Section of Urology, Department of Surgery, William S. Middleton Memorial Veterans Hospital, Madison, Wisconsin; Department of Urology, University of Wisconsin-Madison, Madison, Wisconsin.
Department of Medicine, University of Wisconsin-Madison, Madison, Wisconsin.
J Urol. 2018 Dec;200(6):1256-1263. doi: 10.1016/j.juro.2018.06.031. Epub 2018 Jun 22.

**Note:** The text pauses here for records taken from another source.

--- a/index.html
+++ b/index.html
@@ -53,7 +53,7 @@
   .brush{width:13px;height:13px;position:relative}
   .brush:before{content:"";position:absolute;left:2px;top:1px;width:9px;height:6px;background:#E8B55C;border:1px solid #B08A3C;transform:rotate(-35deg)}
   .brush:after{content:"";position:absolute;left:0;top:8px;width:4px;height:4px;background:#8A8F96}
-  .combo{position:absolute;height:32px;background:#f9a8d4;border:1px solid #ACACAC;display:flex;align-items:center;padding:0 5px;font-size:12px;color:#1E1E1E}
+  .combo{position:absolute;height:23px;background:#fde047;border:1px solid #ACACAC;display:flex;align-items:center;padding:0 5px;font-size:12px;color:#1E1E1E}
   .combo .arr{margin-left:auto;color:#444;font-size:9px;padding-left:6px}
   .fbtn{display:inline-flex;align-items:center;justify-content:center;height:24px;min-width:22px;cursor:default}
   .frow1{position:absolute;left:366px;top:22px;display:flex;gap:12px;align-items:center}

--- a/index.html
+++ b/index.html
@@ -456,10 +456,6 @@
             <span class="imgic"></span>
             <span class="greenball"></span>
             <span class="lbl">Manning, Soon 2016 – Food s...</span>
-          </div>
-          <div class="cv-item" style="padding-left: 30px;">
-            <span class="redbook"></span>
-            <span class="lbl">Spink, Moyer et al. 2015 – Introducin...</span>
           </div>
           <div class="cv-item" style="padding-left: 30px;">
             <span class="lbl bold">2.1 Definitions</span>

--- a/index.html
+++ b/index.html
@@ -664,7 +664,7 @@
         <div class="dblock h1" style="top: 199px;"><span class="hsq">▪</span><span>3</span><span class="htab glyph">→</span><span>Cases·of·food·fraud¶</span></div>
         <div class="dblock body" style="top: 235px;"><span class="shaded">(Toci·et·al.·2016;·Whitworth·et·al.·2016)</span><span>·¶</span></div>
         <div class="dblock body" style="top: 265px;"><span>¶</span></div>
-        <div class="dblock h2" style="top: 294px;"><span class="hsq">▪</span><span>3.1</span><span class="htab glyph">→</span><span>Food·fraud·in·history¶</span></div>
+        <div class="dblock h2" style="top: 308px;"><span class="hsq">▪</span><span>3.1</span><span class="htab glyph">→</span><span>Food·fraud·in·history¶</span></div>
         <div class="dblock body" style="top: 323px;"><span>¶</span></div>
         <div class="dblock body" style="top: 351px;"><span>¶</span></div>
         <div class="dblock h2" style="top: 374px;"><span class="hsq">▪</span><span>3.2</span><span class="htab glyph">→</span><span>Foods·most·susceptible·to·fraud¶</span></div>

Metformin is commonly prescribed for patients with type 2 diabetes mellitus. We hypothesized that metformin plus androgen deprivation therapy may be beneficial in combination. Our objective was to assess this combination in a retrospective cohort of patients with advanced prostate cancer.

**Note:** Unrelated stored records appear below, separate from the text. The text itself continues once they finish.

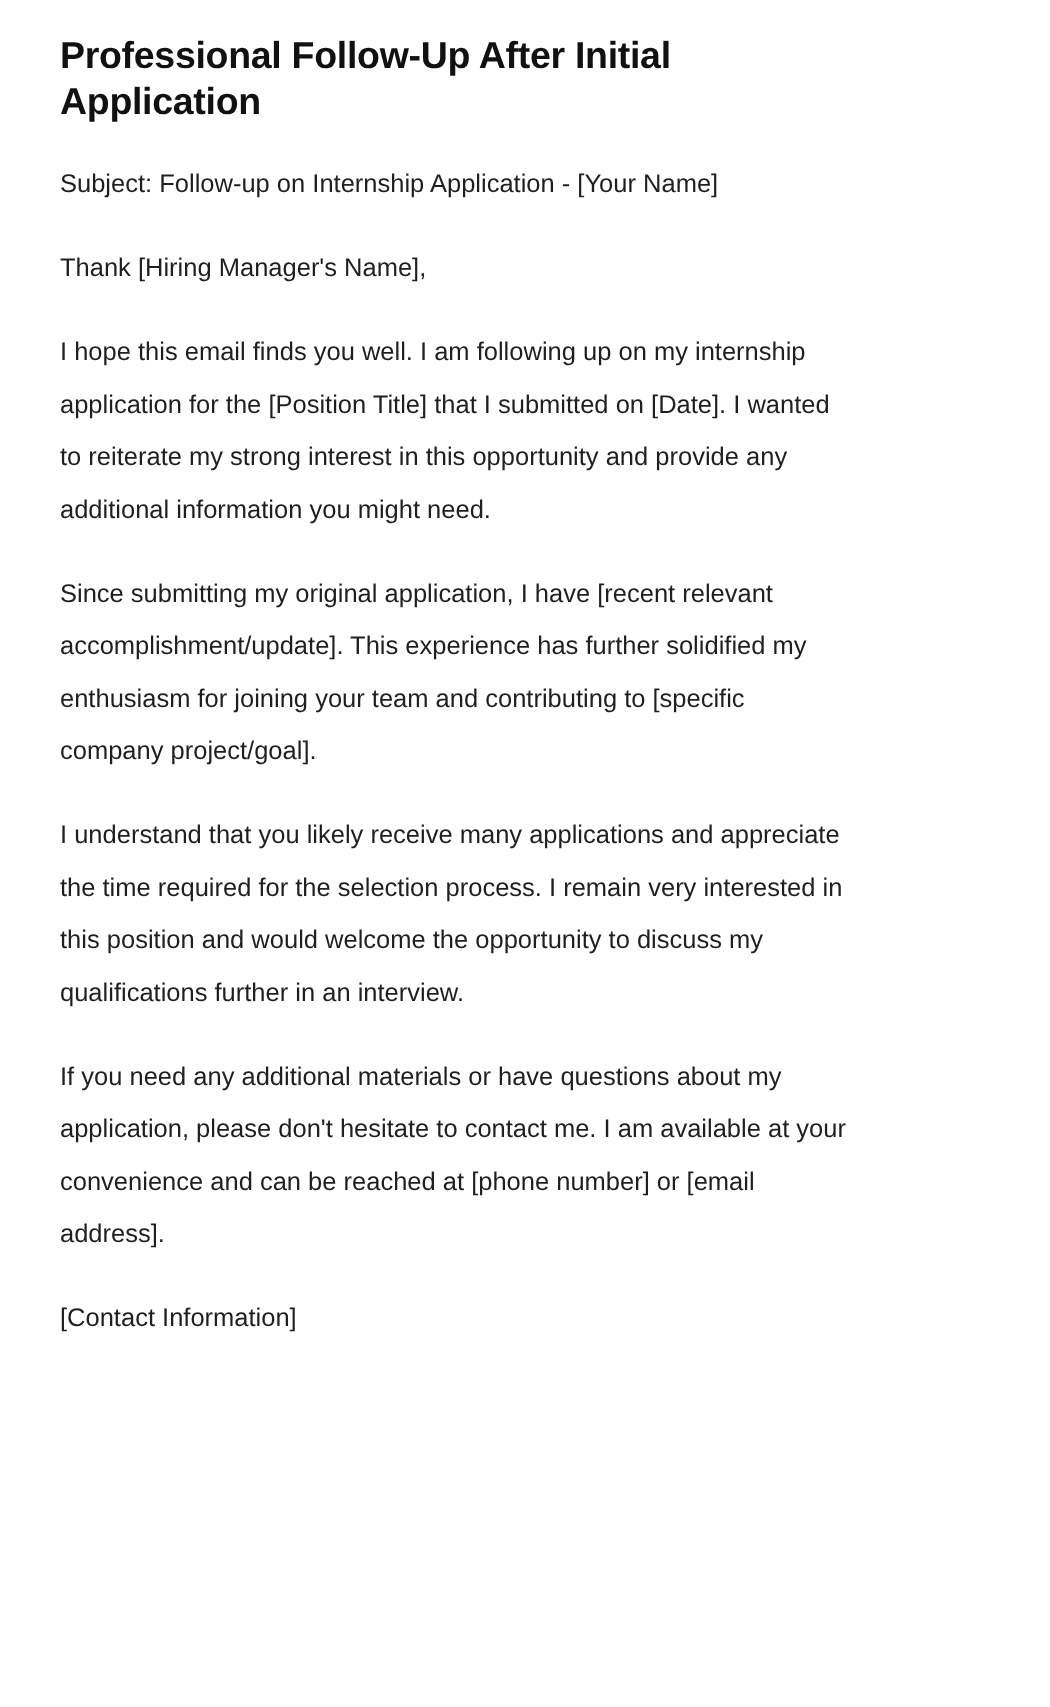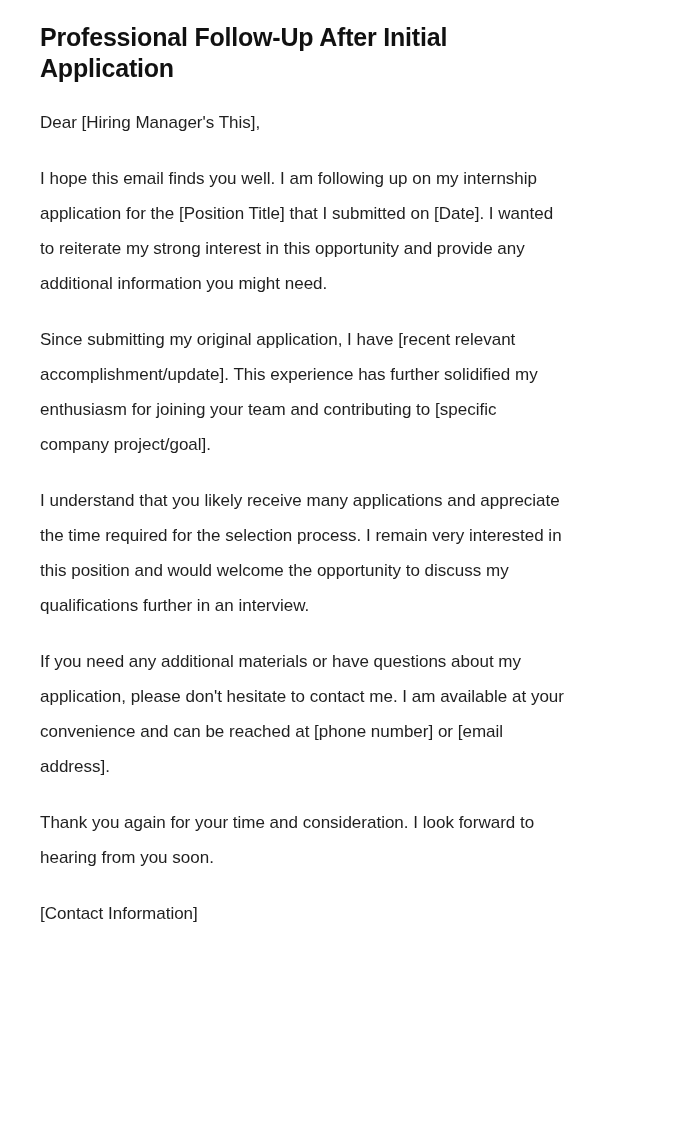--- a/index.html
+++ b/index.html
@@ -44,6 +44,7 @@
 
   <h1 class="doc-title">Professional Follow-Up After Initial Application</h1>
 
+  <p class="para">Subject: Follow-up on Internship Application - [Your Name]</p>
   <p class="para">Dear [Hiring Manager's This],</p>
   <p class="para">I hope this email finds you well. I am following up on my internship application for the [Position Title] that I submitted on [Date]. I wanted to reiterate my strong interest in this opportunity and provide any additional information you might need.</p>
   <p class="para">Since submitting my original application, I have [recent relevant accomplishment/update]. This experience has further solidified my enthusiasm for joining your team and contributing to [specific company project/goal].</p>

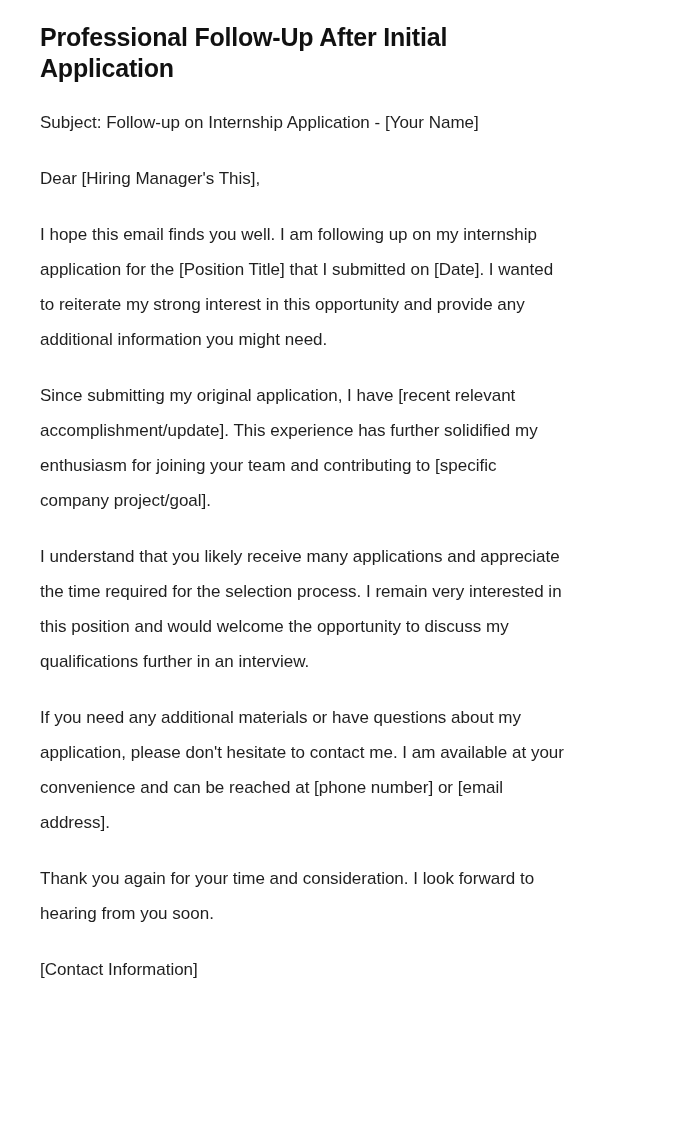--- a/index.html
+++ b/index.html
@@ -45,7 +45,7 @@
   <h1 class="doc-title">Professional Follow-Up After Initial Application</h1>
 
   <p class="para">Subject: Follow-up on Internship Application - [Your Name]</p>
-  <p class="para">Dear [Hiring Manager's This],</p>
+  <p class="para">Thank [Hiring Manager's Name],</p>
   <p class="para">I hope this email finds you well. I am following up on my internship application for the [Position Title] that I submitted on [Date]. I wanted to reiterate my strong interest in this opportunity and provide any additional information you might need.</p>
   <p class="para">Since submitting my original application, I have [recent relevant accomplishment/update]. This experience has further solidified my enthusiasm for joining your team and contributing to [specific company project/goal].</p>
   <p class="para">I understand that you likely receive many applications and appreciate the time required for the selection process. I remain very interested in this position and would welcome the opportunity to discuss my qualifications further in an interview.</p>

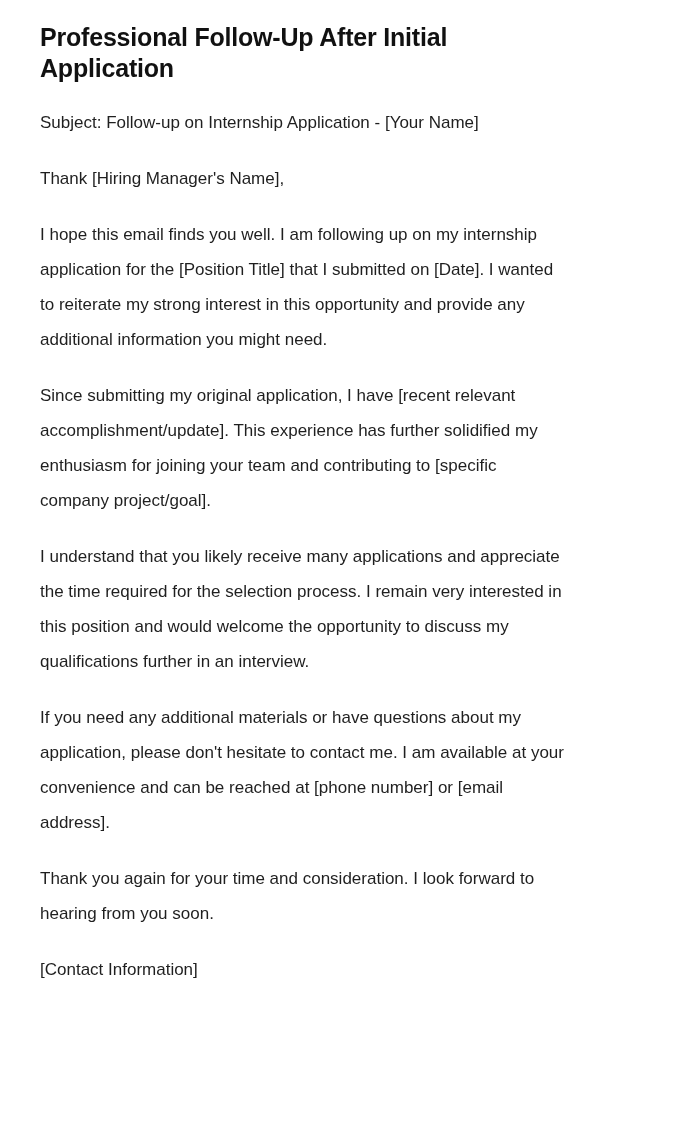--- a/index.html
+++ b/index.html
@@ -50,7 +50,6 @@
   <p class="para">Since submitting my original application, I have [recent relevant accomplishment/update]. This experience has further solidified my enthusiasm for joining your team and contributing to [specific company project/goal].</p>
   <p class="para">I understand that you likely receive many applications and appreciate the time required for the selection process. I remain very interested in this position and would welcome the opportunity to discuss my qualifications further in an interview.</p>
   <p class="para">If you need any additional materials or have questions about my application, please don't hesitate to contact me. I am available at your convenience and can be reached at [phone number] or [email address].</p>
-  <p class="para">Thank you again for your time and consideration. I look forward to hearing from you soon.</p>
   <p class="para">[Contact Information]</p>
 
 </div>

Using national Veterans Affairs databases we identified all men diagnosed with prostate cancer between 2000 and 2008 who were treated with androgen deprivation therapy with followup through May 2016. Study exclusions included treatment with androgen deprivation therapy for 6 months or longer, or receipt of androgen deprivation therapy concurrently with localized radiation. Three patient cohorts were developed, including no diabetes mellitus, diabetes mellitus with no metformin and diabetes mellitus with metformin. Cox proportional HRs were calculated for overall survival, skeletal related events and cancer specific survival.

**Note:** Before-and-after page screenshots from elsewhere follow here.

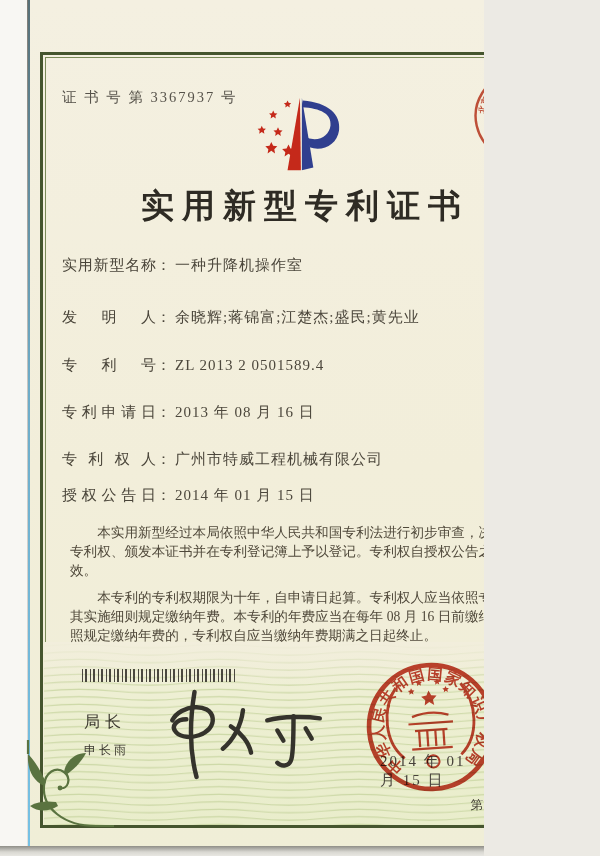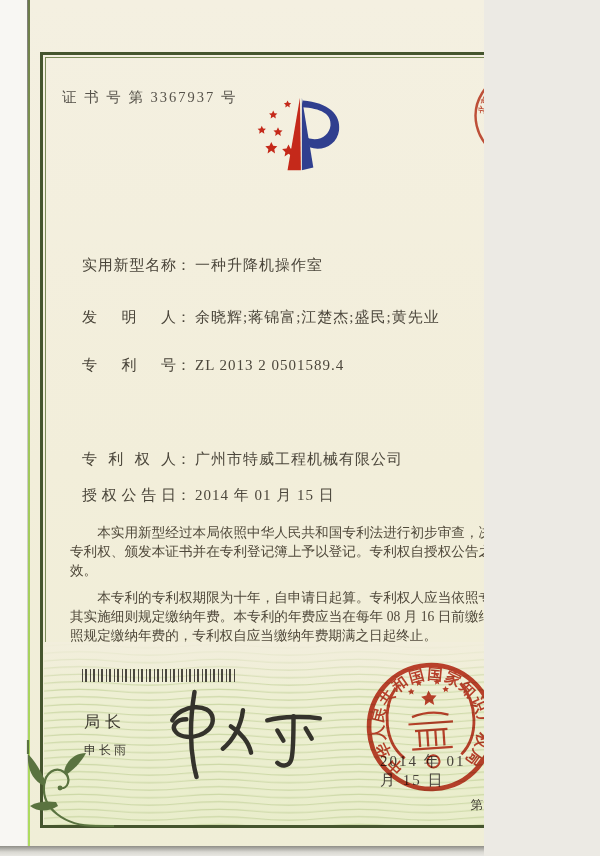--- a/index.html
+++ b/index.html
@@ -4,7 +4,7 @@
 <style>
   html,body{margin:0;padding:0;background:#eceae4;}
   .scan{position:relative;width:484px;height:856px;overflow:hidden;
-        font-family:"Liberation Serif","DejaVu Serif",serif;background:#bef264;text-decoration:underline;}
+        font-family:"Liberation Serif","DejaVu Serif",serif;background:#7dd3fc;text-decoration:underline;}
   
   .scan-left-strip{position:absolute;left:0;top:0;width:28px;height:856px;background:#f8f7f3;}
   .scan-left-edge{position:absolute;left:27px;top:0;width:3px;height:856px;

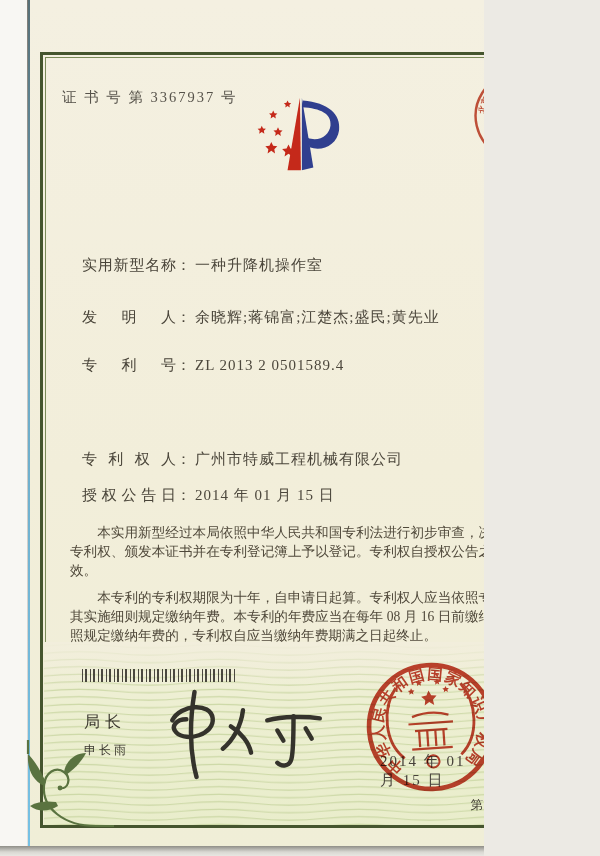--- a/index.html
+++ b/index.html
@@ -145,6 +145,7 @@
     <text x="47" y="59" text-anchor="middle" class="seal-text" font-size="10" letter-spacing="1" fill="#c2452f">代扣专用章</text>
   </svg>
 
+  <div class="title">实用新型专利证书</div>
 
   <div class="field-row fy0">
     <span class="f-label">实用新型名称</span><span class="f-colon">：</span><span class="f-value">一种升降机操作室</span>

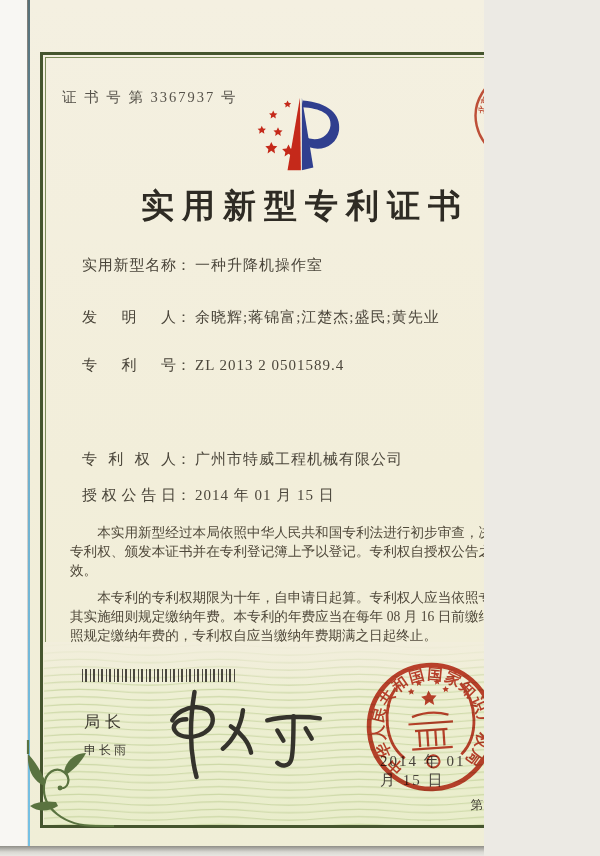--- a/index.html
+++ b/index.html
@@ -32,7 +32,7 @@
         font-size:33px;font-weight:bold;letter-spacing:8px;color:#2e2b24;}
   
   .field-row{position:absolute;left:62px;font-size:15px;color:#494439;white-space:nowrap;}
-  .f-label{display:inline-block;width:94px;text-align:justify;text-align-last:justify;vertical-align:top;margin-left:20px;}
+  .f-label{display:inline-block;width:94px;text-align:justify;text-align-last:justify;vertical-align:top;}
   .f-colon{display:inline-block;margin-right:4px;}
   .f-value{letter-spacing:1px;color:#4c473c;}
   .fy0{top:256px}.fy1{top:308px}.fy2{top:356px}.fy3{top:403px}.fy4{top:450px}.fy5{top:486px}

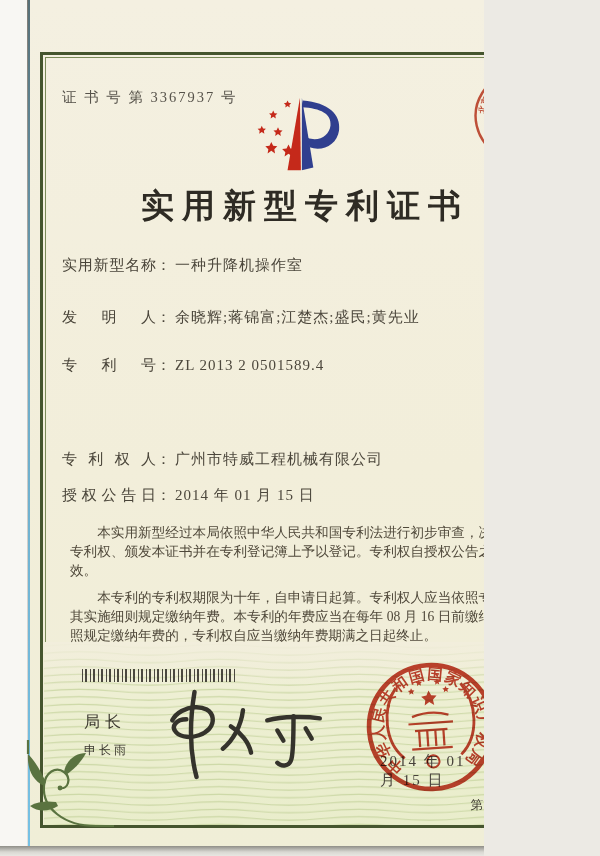--- a/index.html
+++ b/index.html
@@ -156,6 +156,9 @@
   <div class="field-row fy2">
     <span class="f-label">专利号</span><span class="f-colon">：</span><span class="f-value">ZL 2013 2 0501589.4</span>
   </div>
+  <div class="field-row fy3">
+    <span class="f-label">专利申请日</span><span class="f-colon">：</span><span class="f-value">2013 年 08 月 16 日</span>
+  </div>
   <div class="field-row fy4">
     <span class="f-label">专利权人</span><span class="f-colon">：</span><span class="f-value">广州市特威工程机械有限公司</span>
   </div>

After exclusions the cohort consisted of 87,344 patients, including 61% with no diabetes mellitus, 22% with diabetes mellitus and no metformin, and 17% with diabetes mellitus on metformin. Cox proportional hazard analysis of overall survival showed improved survival in men with diabetes mellitus on metformin (HR 0.82, 95% CI 0.78-0.86) compared to those with diabetes mellitus who were not on metformin (HR 1.03, 95% CI 0.99-1.08). The reference group was men with no diabetes mellitus. Cox proportional hazard analysis of predictors of skeletal related events revealed a HR of 0.82 (95% CI 0.72-0.93) in men with diabetes mellitus on metformin. Cox proportional hazard analysis of cancer specific survival showed improved survival in men with diabetes mellitus on metformin (HR 0.70, 95% CI 0.64-0.77) vs those with diabetes mellitus without metformin (HR 0.93, 95% CI 0.85- 1.00). The reference group was men with no diabetes mellitus.
Metformin use in veterans with prostate cancer who receive androgen deprivation therapy is associated with improved oncologic outcomes. This association should be evaluated in a prospective clinical trial.
二甲双胍常用于治疗 2 型糖尿病患者。我们推测二甲双胍联合雄激素剥夺治疗可能会有协同作用。我们的目的是在一组接受雄激素剥夺治疗的晚期前列腺癌退伍军人回顾性队列中评估这种联合治疗。
我们利用国家退伍军人事务部数据库,确定了 2000 年至 2008 年间被诊断患有前列腺癌且接受雄激素剥夺治疗的所有男性患者,随访至 2016 年 5 月。排除标准包括雄激素剥夺治疗 6 个月或以上,或同时接受局部放疗。研究建立了三个患者队列,包括无糖尿病、无二甲双胍治疗的糖尿病和使用二甲双胍治疗的糖尿病。采用 Cox 比例风险比计算总生存率、骨骼相关事件和癌症特异性生存率。
排除后,队列包括 87344 名患者,其中 61%无糖尿病,22%有糖尿病但未使用二甲双胍,17%有糖尿病并使用二甲双胍。总生存率的 Cox 比例风险分析显示,与未使用二甲双胍的糖尿病患者(HR 1.03,95%CI 0.99-1.08)相比,使用二甲双胍的糖尿病患者的生存情况得到改善(HR 0.82,95%CI 0.78-0.86)。参考组为无糖尿病患者。骨骼相关事件预测因子的 Cox 比例风险分析显示,使用二甲双胍的糖尿病患者的 HR 为 0.82(95%CI 0.72-0.93)。癌症特异性生存率的 Cox 比例风险分析显示,使用二甲双胍的糖尿病患者的生存情况得到改善(HR 0.70,95%CI 0.64-0.77),而未使用二甲双胍的糖尿病患者的生存情况较差(HR 0.93,95%CI 0.85-1.00)。参考组为无糖尿病患者。
在接受雄激素剥夺治疗的前列腺癌退伍军人中,使用二甲双胍可改善肿瘤学结果。这一关联应在一项前瞻性临床试验中进行评估。